Reputation: 932
I want to apply a custom function to all pairs of columns in a dataframe to get a p x p matrix/dataframe of the results. Is there a quick way to do that in the tidyverse?
The output should be the results
data frame.
custom_function <- function(x, y){
sum(x, y)
}
set.seed(100)
data <- tibble(x = rnorm(10), y = rnorm(10), z = rnorm(10))
result <- tibble(cols = c("x","y","z"),
x = c(custom_function(data$x, data$x), custom_function(data$x, data$y), custom_function(data$x, data$z)),
y = c(custom_function(data$y, data$x), custom_function(data$y, data$y), custom_function(data$y, data$z)),
z = c(custom_function(data$z, data$x), custom_function(data$z, data$y), custom_function(data$z, data$z)))
result
Upvotes: 3
Views: 558
Reputation: 3535
One idea:
library(dplyr, warn.conflicts = FALSE)
custom_function <- function(x, y) {
sum(x, y)
}
set.seed(100)
data <- tibble(x = rnorm(10), y = rnorm(10), z = rnorm(10))
data_long <-
data %>%
mutate(id = 1:nrow(.)) %>%
tidyr::pivot_longer(cols = -id)
result <-
data_long %>%
inner_join(data_long, by = "id") %>%
group_by(name.x, name.y) %>%
summarize(value = custom_function(value.x, value.y),
.groups = "drop") %>%
tidyr::pivot_wider(names_from = name.x, values_from = value) %>%
rename(cols = name.y)
result
#> # A tibble: 3 x 4
#> cols x y z
#> <chr> <dbl> <dbl> <dbl>
#> 1 x -0.359 2.16 -1.47
#> 2 y 2.16 4.67 1.05
#> 3 z -1.47 1.05 -2.58
Created on 2021-07-10 by the reprex package (v2.0.0)

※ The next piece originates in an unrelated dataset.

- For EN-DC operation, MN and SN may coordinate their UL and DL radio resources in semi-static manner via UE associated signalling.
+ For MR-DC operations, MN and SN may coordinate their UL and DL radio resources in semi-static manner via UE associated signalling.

And here it is organized as a function:
library(dplyr, warn.conflicts = FALSE)
custom_function <- function(x, y) {
sum(x, y)
}
set.seed(100)
data <- tibble(x = rnorm(10), y = rnorm(10), z = rnorm(10))

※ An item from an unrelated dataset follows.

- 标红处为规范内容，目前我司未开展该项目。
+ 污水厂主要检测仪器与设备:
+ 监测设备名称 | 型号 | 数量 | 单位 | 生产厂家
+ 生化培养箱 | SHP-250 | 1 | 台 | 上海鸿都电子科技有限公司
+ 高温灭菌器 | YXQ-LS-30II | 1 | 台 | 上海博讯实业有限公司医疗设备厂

custom_summ <- function(df, f) {
data_long <-
data %>%
mutate(id = 1:nrow(.)) %>%
tidyr::pivot_longer(cols = -id)
result <-
data_long %>%
inner_join(data_long, by = "id") %>%
group_by(name.x, name.y) %>%
summarize(value = f(value.x, value.y),
.groups = "drop") %>%
tidyr::pivot_wider(names_from = name.x, values_from = value) %>%
rename(cols = name.y)
result
}
custom_summ(data, custom_function)
#> # A tibble: 3 x 4
#> cols x y z
#> <chr> <dbl> <dbl> <dbl>
#> 1 x -0.359 2.16 -1.47
#> 2 y 2.16 4.67 1.05
#> 3 z -1.47 1.05 -2.58
Created on 2021-07-10 by the reprex package (v2.0.0)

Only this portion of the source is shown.